Why is prostate cancer staged?
Once prostate cancer has been diagnosed by a prostate biopsy, the physician seeks to stage the disease; that is, to determine the extent of the cancer (i.e., the “T” stage) and whether it has spread to the lymph nodes and/or the bones. The T stage is determined mainly by the DRE and can be divided into the following categories:
- T1: Doctor is unable to feel the tumor or see it with imaging (e.g., transrectal ultrasound)
- T1a: Cancer is found incidentally during a transurethral resection (TURP) for benign prostatic enlargement.

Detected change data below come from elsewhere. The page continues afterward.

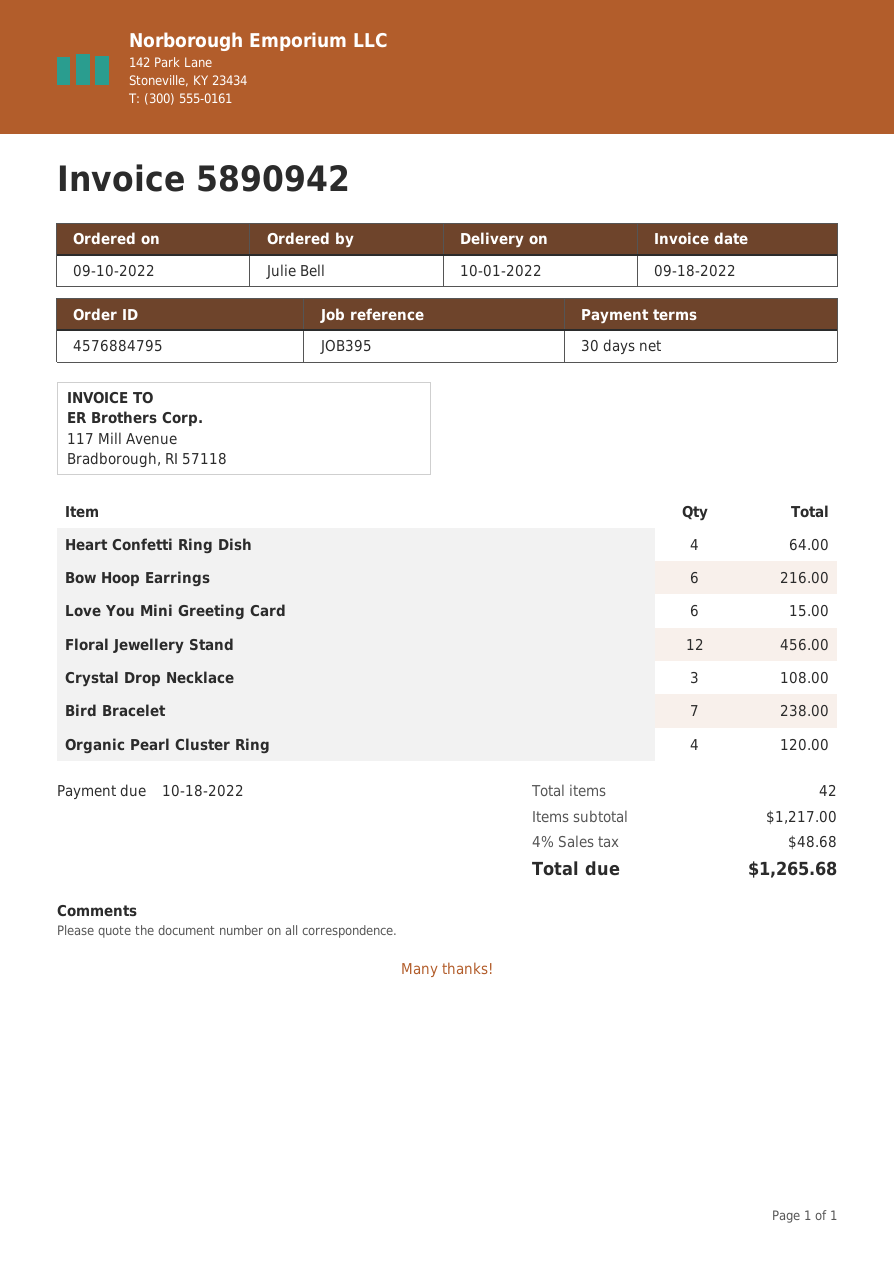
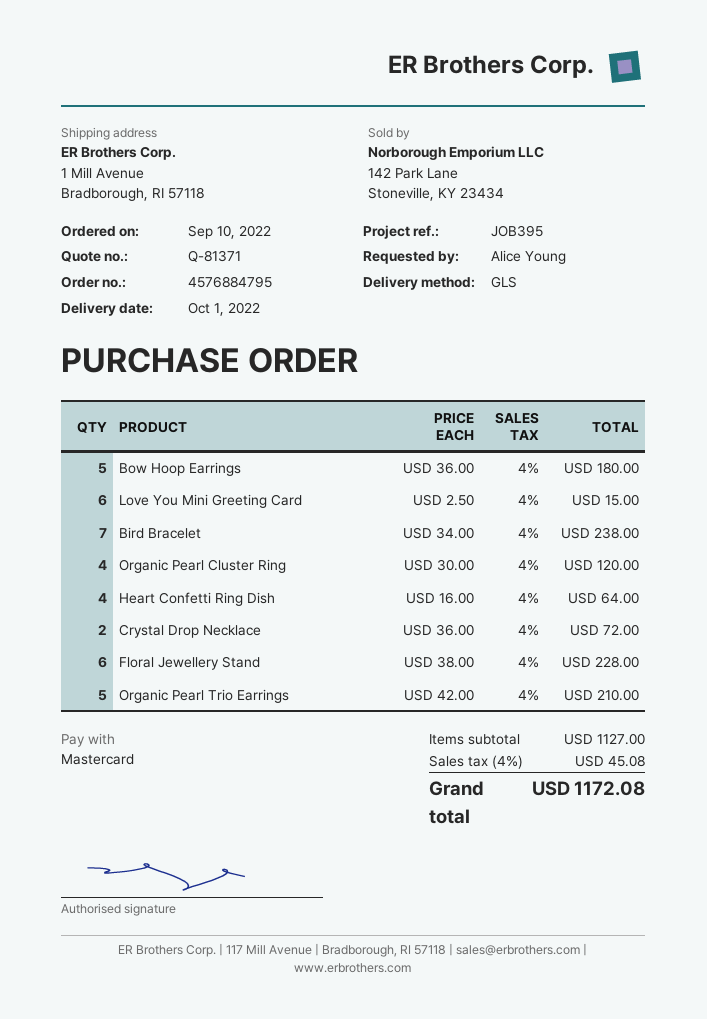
ordered by: Julie Bell -> Alice Young
Bow Hoop Earrings: 6 for 216.00 -> 5 for 180.00
Floral Jewellery Stand: 12 for 456.00 -> 6 for 228.00
Crystal Drop Necklace: 3 for 108.00 -> 2 for 72.00
Organic Pearl Trio Earrings: none -> 5 for 210.00
subtotal: 1217.00 -> 1127.00
tax: 4% = 48.68 -> 4% = 45.08
total: 1265.68 -> 1172.08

Cancer is present in less than 5% of the tissue removed
- T1b: Cancer is found after TURP but is present in more than 5% of the tissue removed
- T1c: Cancer is found by needle biopsy that was done because of an elevated PSA
- T2: Doctor can feel the tumor when a digital rectal exam (DRE) is performed but the tumor still appears to be confined to the prostate
- T2a: Cancer is found in one half or less of only one side (left or right) of the prostate
- T2b: Cancer is found in more than half of only one side (left or right) of the prostate
- T2c: Cancer is found in both sides of the prostate
- T3: Cancer has begun to spread outside the prostate and may involve the seminal vesicles
- T3a: Cancer extends outside the prostate but not to the seminal vesicles
- T3b: Cancer has spread to the seminal vesicles
- T4: Cancer has spread to tissues next to the prostate (other than the seminal vesicles), such as the sphincter, rectum and/or wall of the pelvis
To determine if the cancer has spread to the lymph nodes or bones, the physician may order a CT scan of the pelvis or a bone scan. This is only done when the physician deems the cancer to be very serious.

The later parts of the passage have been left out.